I am listening to A Discovery of Witches which is so far really really good.

Things I watched

I am LOVING Kim’s Convenience on Netflix.  It is one of the most enjoyable shows I have watched in a long time.  I definitely only cried a little.

Also, I’m pretty sold on World of Dance.  I just get sad that J.Lo doesn’t have as many outfit changes as I want her to.

Things I bought

I’m working on more professional dress this year (I live in SoCal people literally teach in flip flops and shorts) so I bought some skirts this one is fun and this one is my current favorite.

 

 

 

What if I did this every week? V1

Hey Friends! This a new thing I am going to try called “What if I did this every week?”

Remember when I had a season of a podcast and I would include things to read and look at?  Literal quote from my mother, “Why do you do that Anne?  I doubt anyone clicks.”  Thanks Mum, you the best.  Well y’all this is essentially that.  But without the podcast.  So basically things I’ve listened to, read, watched, bought, or talked about this week.  Maybe some questions I have?

EDUCATIONY OR JUSTICE STUFFS

First I have been reading Trouble Makers by Carla Shalaby.  I’m 1/2 through and it is outstanding. It’s a study of four students who are basically “troublemakers” in their respective classrooms.  It has me thinking about freedom and love in my classroom.  I keep coming back to the fact that just since being at DLA I have been more often telling kids I love them.  Which was NOT a thing I did my first 4 years of teaching.  Why?

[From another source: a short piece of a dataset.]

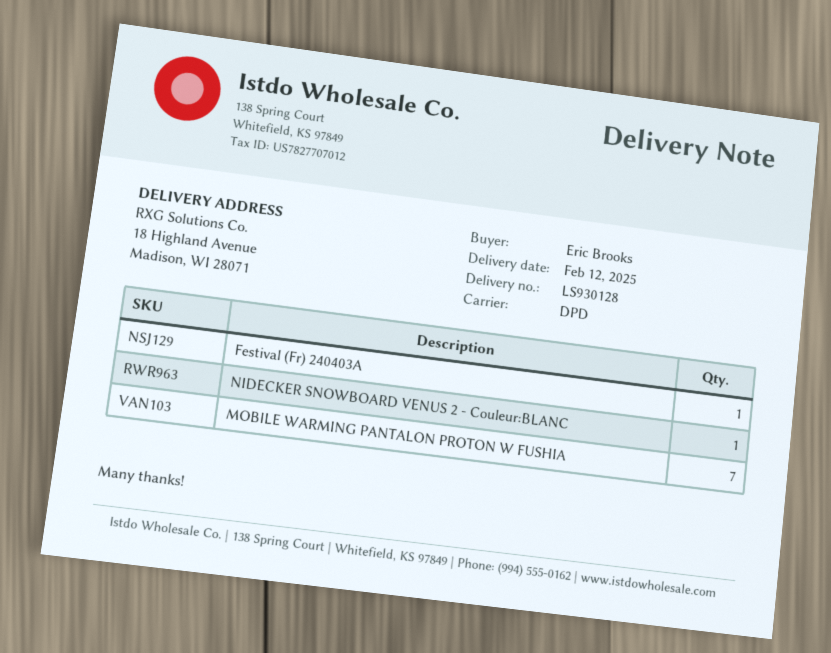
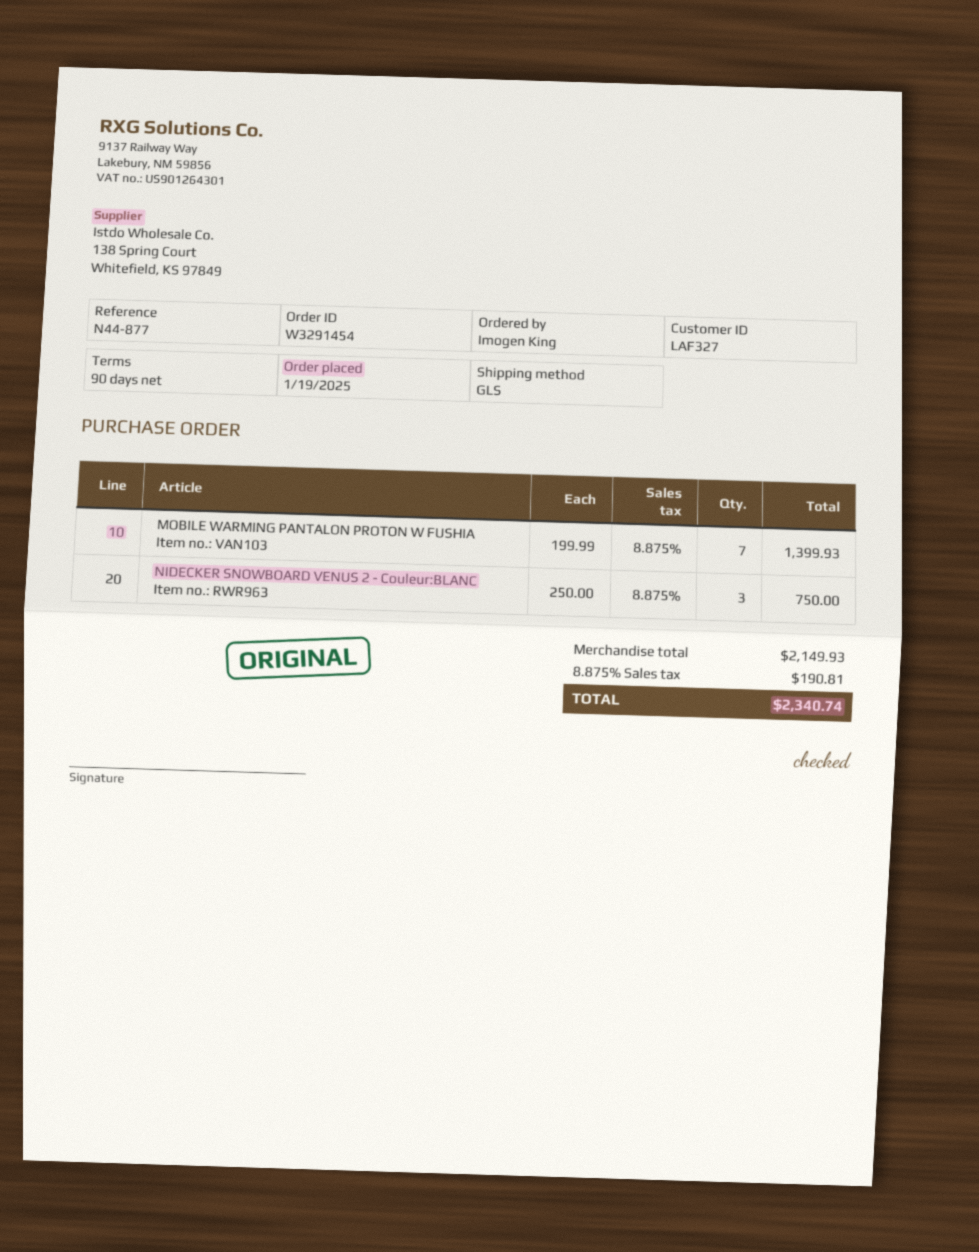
ordered by: Eric Brooks -> Imogen King
shipping method: DPD -> GLS
Festival (Fr) 240403A: 1 -> none
NIDECKER SNOWBOARD VENUS 2 - Couleur:BLANC: 1 -> 3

I am reading it because of Val Brown‘s #ClearTheAir chat.  If you don’t have time to read the book go read and think about the chat.  Then tweet at me! I want to hear your thoughts.

I reread this old piece from Teen Vogue about the use of Black reaction gif.  Teen Vogue is doing the work y’all.

I listened to these two Podcast episodes about FX’s Pose which I intend to watch this week.  They are all different and super interesting. Still Processing, “We Chose Our Own Families“. Latino USA, “Portrait Of: 80s Ball Subculture in FX’s ‘Pose’”.

**On the recommend of a friend I listened to Nikole Hannah Jones on Why is This Happening with Chris Hayes talk about school segregation and it was deep and painful and so so real.

Maybe you should order this for your classroom? I will buy you one if you message me.

NON EDUCATION STUFFS

I am also reading some of my comic books from comic con! First Women’s World which I like to joke is Y: The Last Man without the last man. But really it’s much funnier and silly.  And I am in the middle of Bizarre Romance By Audrey Niffenegger (one of my all time favorites from Time Traveler’s Wife) and illustrated by her husband Eddie Campbell.  It’s weird and interesting and reminds me of Roald Dahl’s adult stuff.

I absolutely LOVE tv and although I didn’t watch much this week I read this article from the ringer about the 100 best episode of this century.  Please read it and talk to me. I SO need to discuss this!

I have been listening to Forever 35 a podcast about self care really.  This week they had Samantha Irby on and it was fantastic.  I do end it wanting to buy about $150 in skin care products.

And since I love when other people include stuff like this: I bought these shoes for the school year.  I have bought a pair each year for the last like 4 or 5 and I wear them 2-4 days a week. They go with everything.